Omitting any pictures, transcribe the entries below exactly.

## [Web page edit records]
______________________________

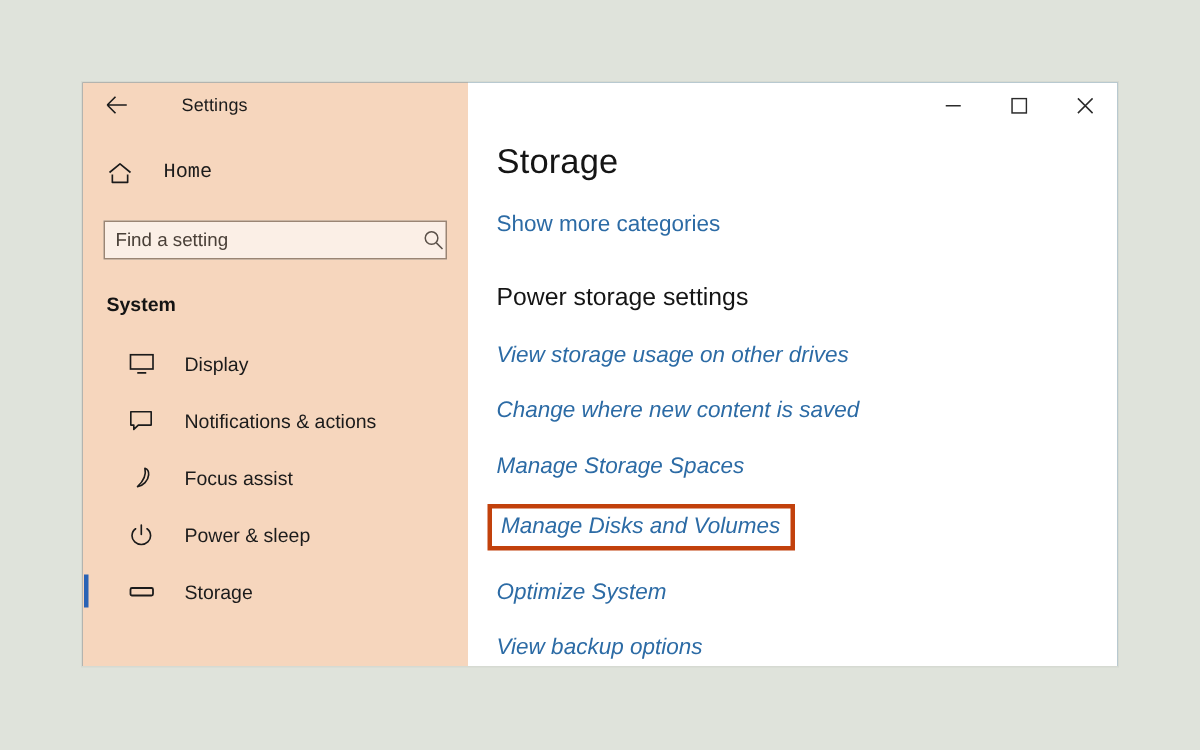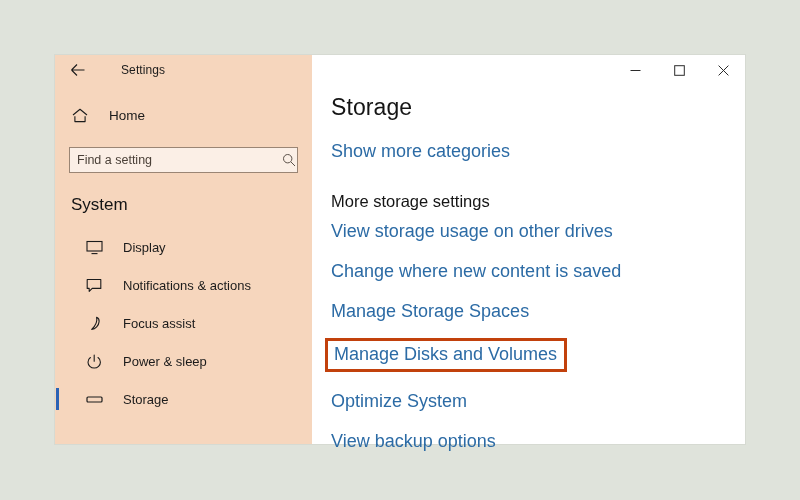"Home" .home-row { font-family: none -> Liberation Mono, monospace }
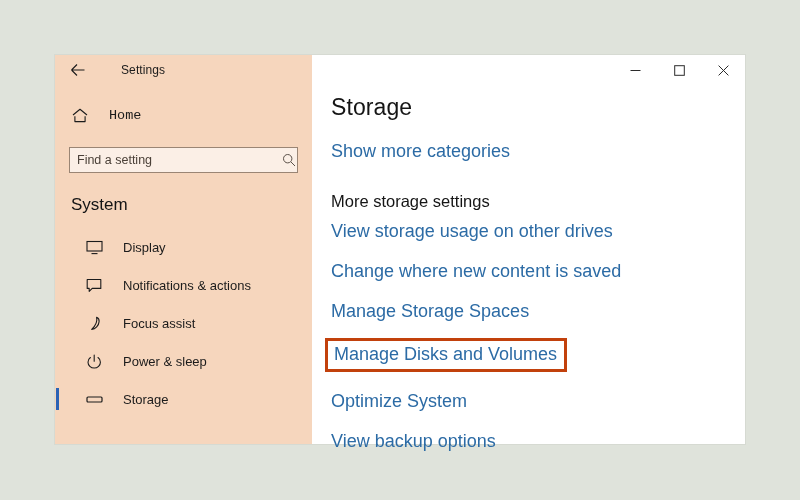"Show more categories" .link { font-size: 18px -> 15px }
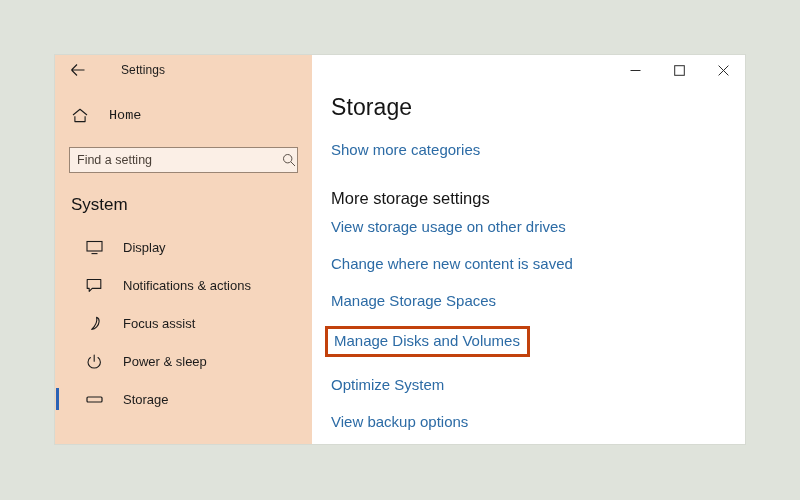"System" .section-title { font-size: 17px -> 13px; font-weight: normal -> bold }
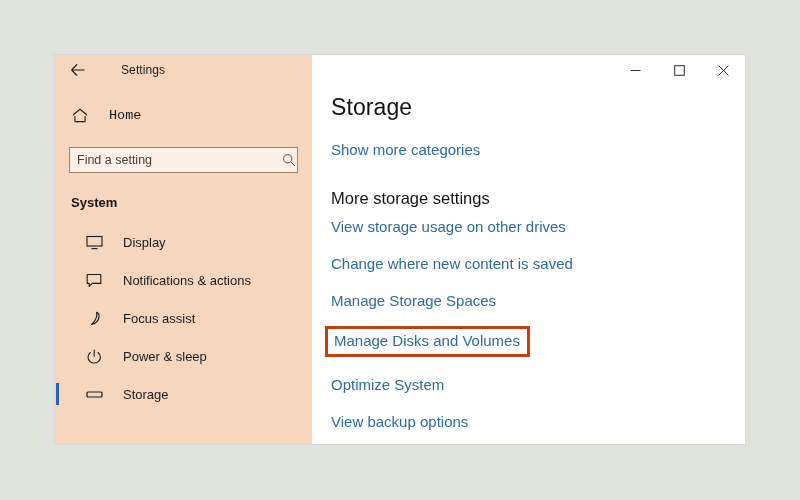"More storage settings" h2.sub-heading { text: More -> Power }
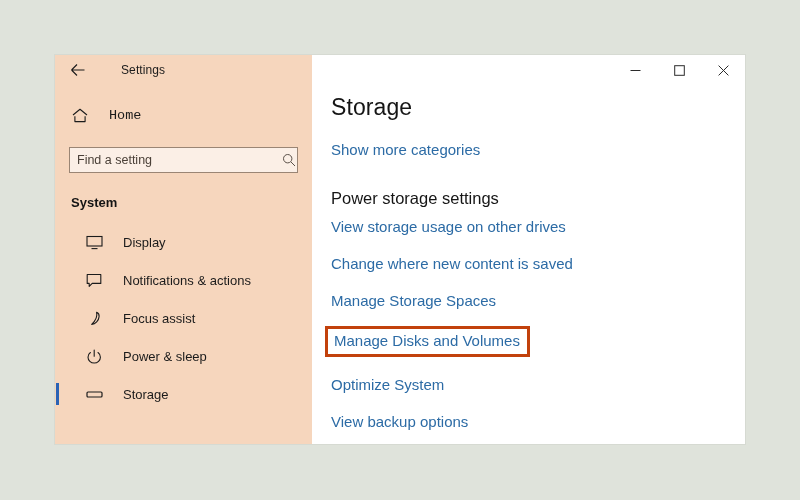"View storage usage on other" .link-list { font-style: none -> italic; margin-top: 10px -> 20px }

______________________________

## [PROBLEM SOLUTION]
"Home" .home-row { font-family: none -> Liberation Mono, monospace }
"Show more categories" .link { font-size: 18px -> 15px }
"System" .section-title { font-size: 17px -> 13px; font-weight: normal -> bold }
"More storage settings" h2.sub-heading { text: More -> Power }
"View storage usage on other" .link-list { font-style: none -> italic; margin-top: 10px -> 20px }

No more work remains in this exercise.